"Temperature has an effect upon electrical resistance, magnetic characteristics, viscosity of lubricants, rate of volatilization of lubricants, dielectric strength of insulation and life of physical components in general. These effects must be taken into consideration in each motor application.
The temperature rise of a motor is the difference between the measured temperature of the motor winding and the ambient temperature. Electrical insulation systems are classified according to the maximum temperature that they can withstand. Hurst motors have either Class A or Class B insulation systems which are rated at 105° C and 130° C respectively for the hottest-spot temperature. A hot-spot allowance must be made for the difference between the measured temperature of the winding and the actual temperature of the hottest spot within the winding, usually 50° C to 150° C depending upon the type of motor construction.

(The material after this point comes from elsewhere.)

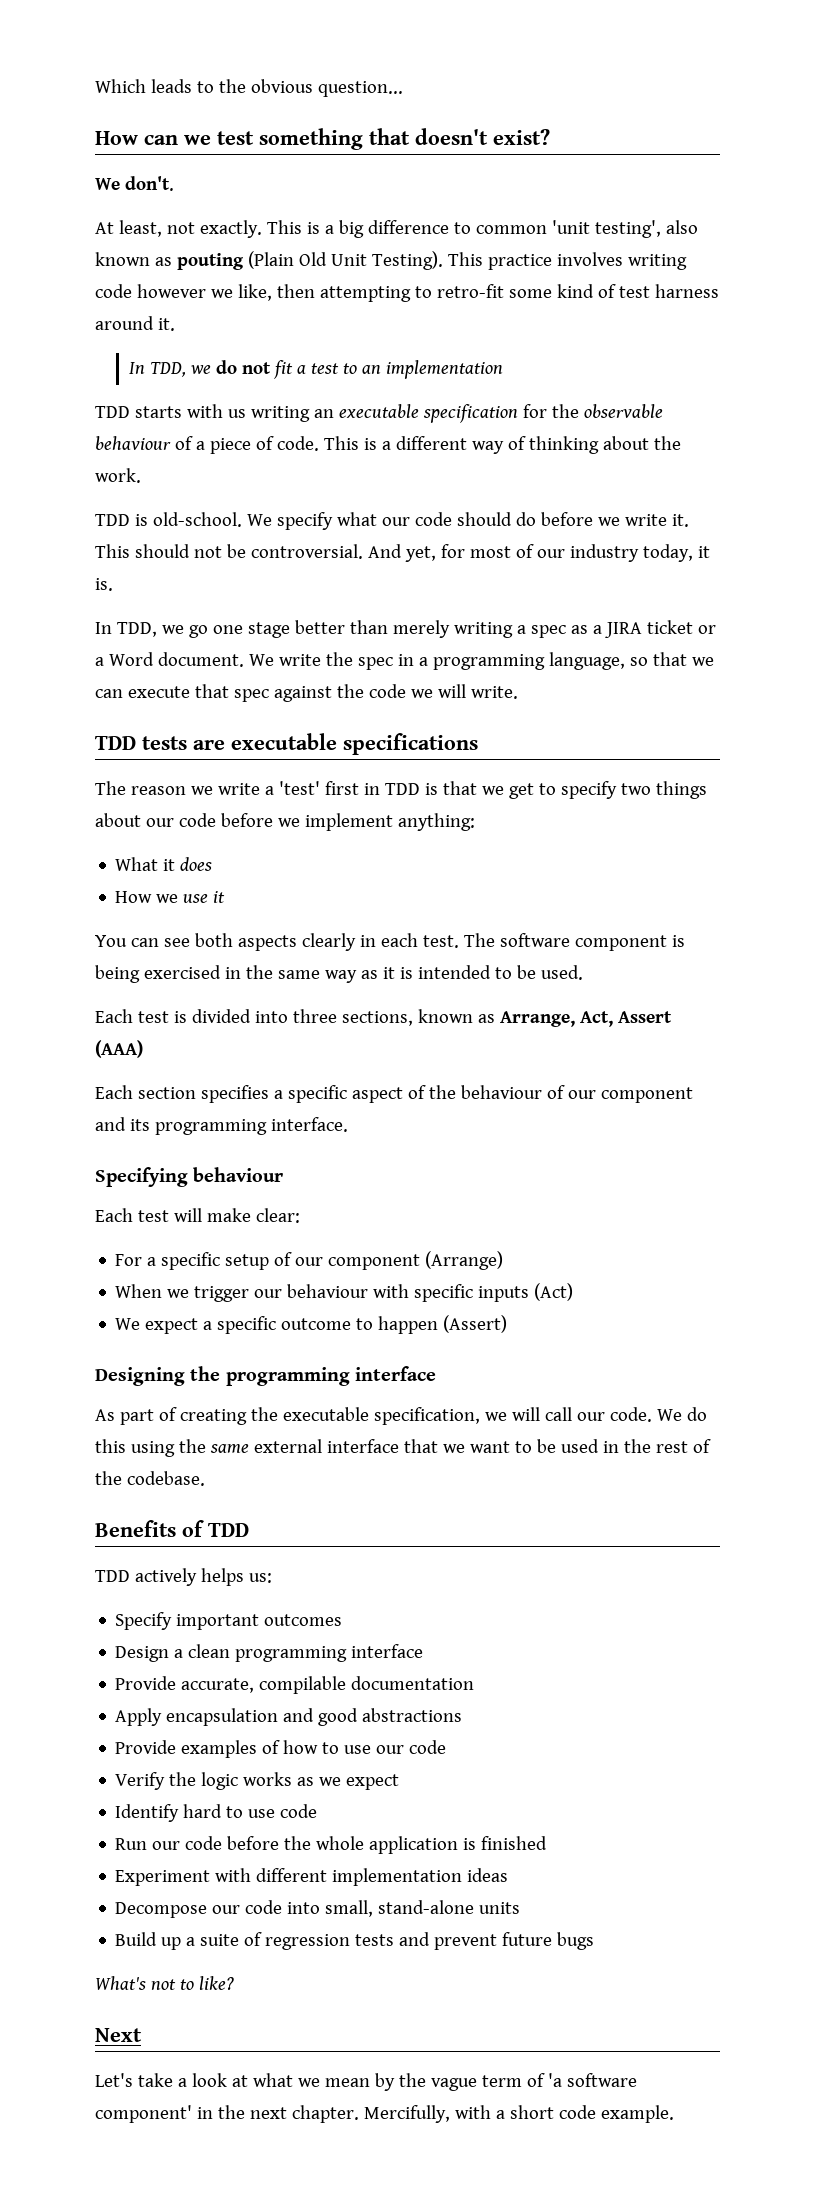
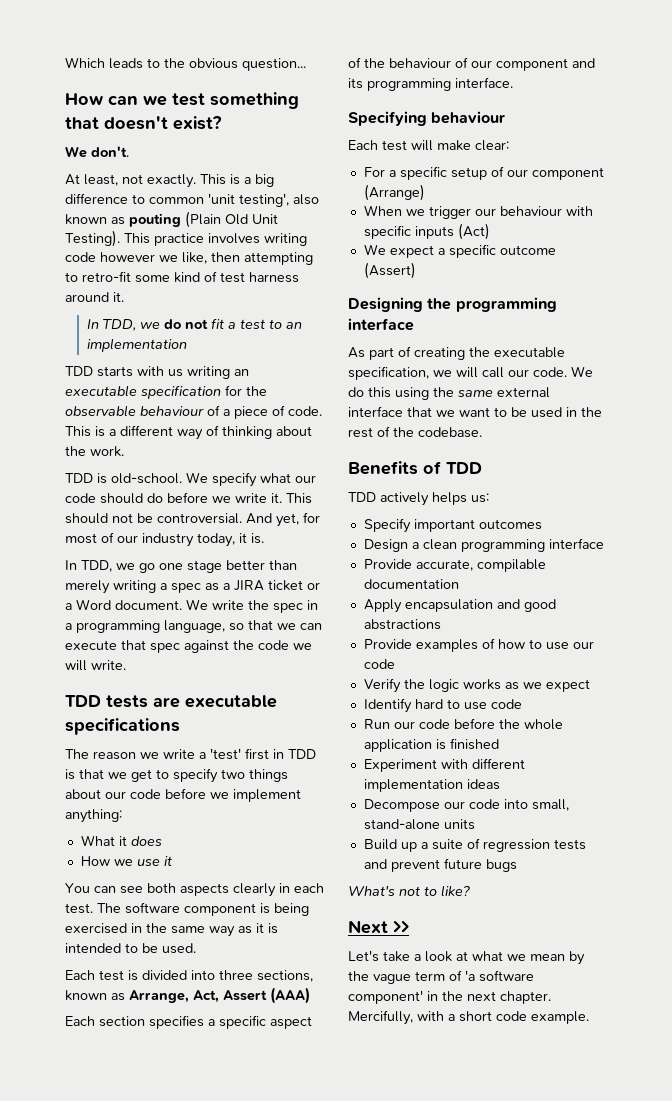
- We expect a specific outcome to happen (Assert)
+ We expect a specific outcome (Assert)
- Next
+ Next >>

The sum of the temperature rise, the hot-spot allowance, and the temperature of the ambient must not exceed the temperature rating of the insulation.
The temperature rise of a motor should also be specified at a particular operating point, e.g., no-load, full-load, or locked-rotor. Many of the Hurst motors are ""impedance protected,"" that is, they are designed with enough impedance in the windings to limit the locked rotor currents to values that do not cause the motor to overheat beyond a safe temperature. Other motors are available with a thermal protector, a device installed adjacent to the stator winding which will disconnect the motor from the line should the winding temperature increase beyond a safe value.
The life of the electrical insulation and of the lubricants are adversely affected by high temperatures. A generally accepted ""rule of thumb"" is that for every 10° C increase in operating temperature, life is halved."